How much do they mean? They are still not letting on. One might never know one side from the other in the reenactments without a photo’s title. Maybe that is what was so wrong with the war. For ever so many, as another title has it, it was Someone Else’s War at that. Events Ashore shows the U.S. Navy engaged in scientific research, earthquake relief, and flood prevention, but Lê knows that all these, a navy included, may descend on countries like a show of force.

Her latest series, a shift to color, takes her across the United States, looking for clues to its controversies and turmoil, and she herself may wonder whether she finds them. Students protest against guns, but half the time in the background. Migrant labor blends easily into a cattle drive, and the White House briefing room is breaking down or still setting up. Here Confederate statues are neither going up nor coming down. Her very artlessness can seem an evasion. The closest her reenactors come to war’s drama and fear is lightning descending on night ops.

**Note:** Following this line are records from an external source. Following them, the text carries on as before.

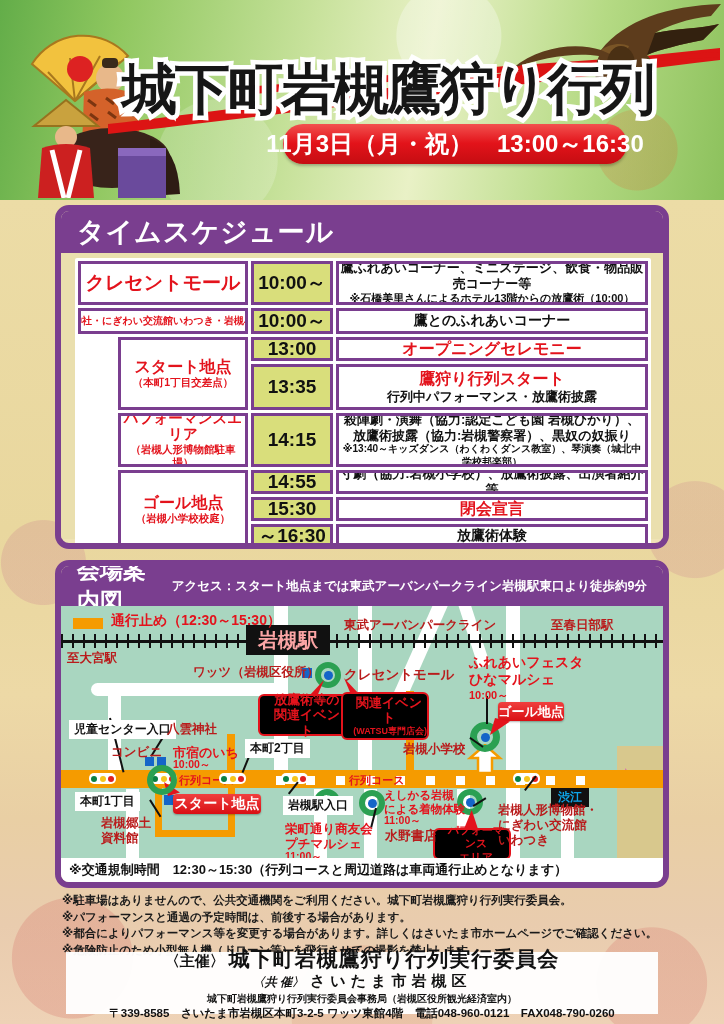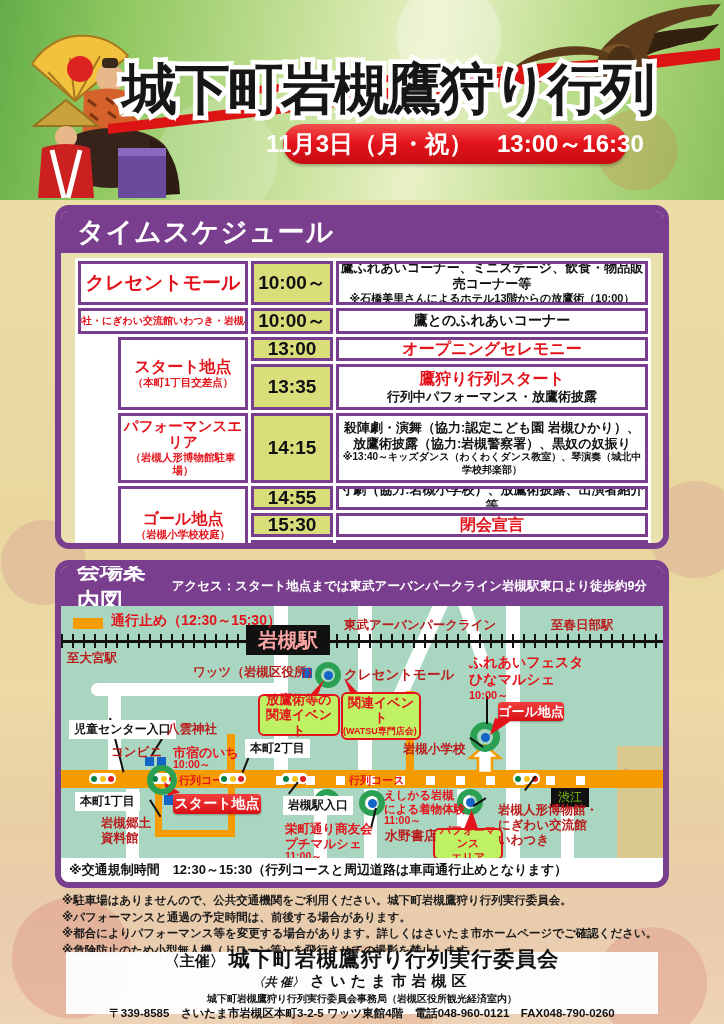"パフォーマンスエリア" div.sg { height: 70px -> 54px }
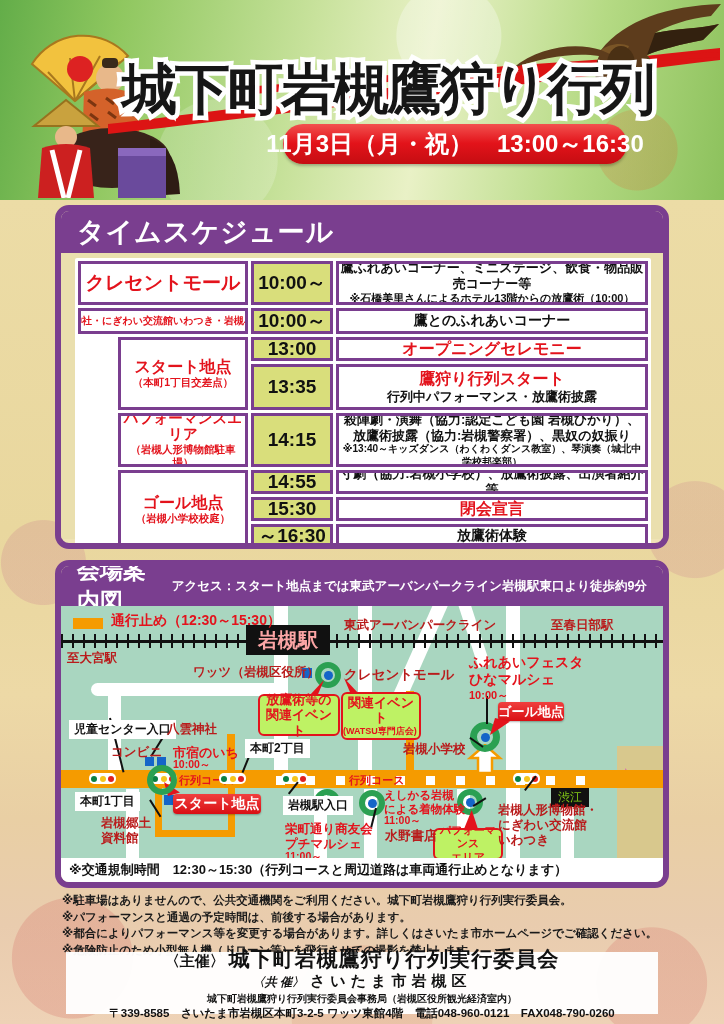"放鷹術等の" .callout { align-items: flex-start -> flex-end; background: #bef264 -> #000000; padding-left: none -> 8px }
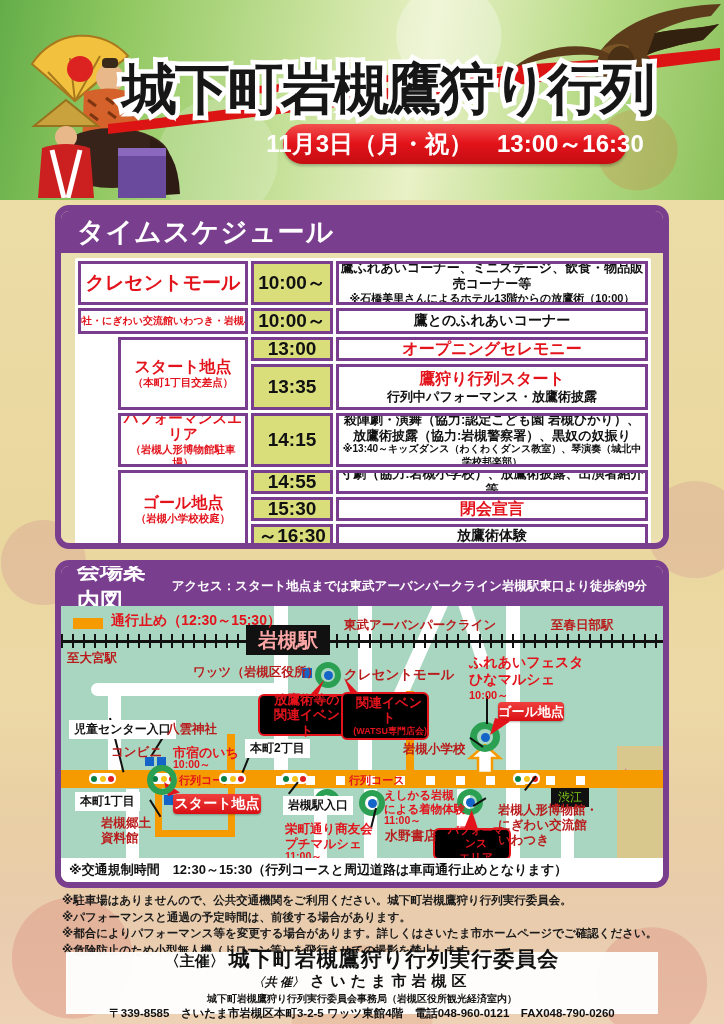"渋江" .black-box { color: #84cc16 -> #0ea5e9; font-weight: 400 -> 700 }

The curators, Roxana Marcoci with Caitlin Ryan, take one series at a time. Think of them less as finished work than as personal projects, to which Lê can devote herself completely. She does arrange one series in an open circle, like an old-fashioned diorama. Its fourteen landscapes cover a lot of ground. Does that add up to common ground or telling contrasts? Once again, she is not saying.

Lê’s photos can seem all but artless, and well-meaning critics may praise her more for her history than for her art. The Navy removes unexploded ordinance, but with none of the poignancy of Tuan Andrew Nguyen, for whom Vietnam’s past is a minefield, or of boat people for Danh Vo. That diorama might be more immersive if its components meant more. Still, silence speaks to her own sense of helplessness or displacement. When she returned to her last childhood home, “I felt that I didn’t recognize anything,” but she kept looking. For her, a refusal to take sides is taking sides, but in a different war than either side ever knew.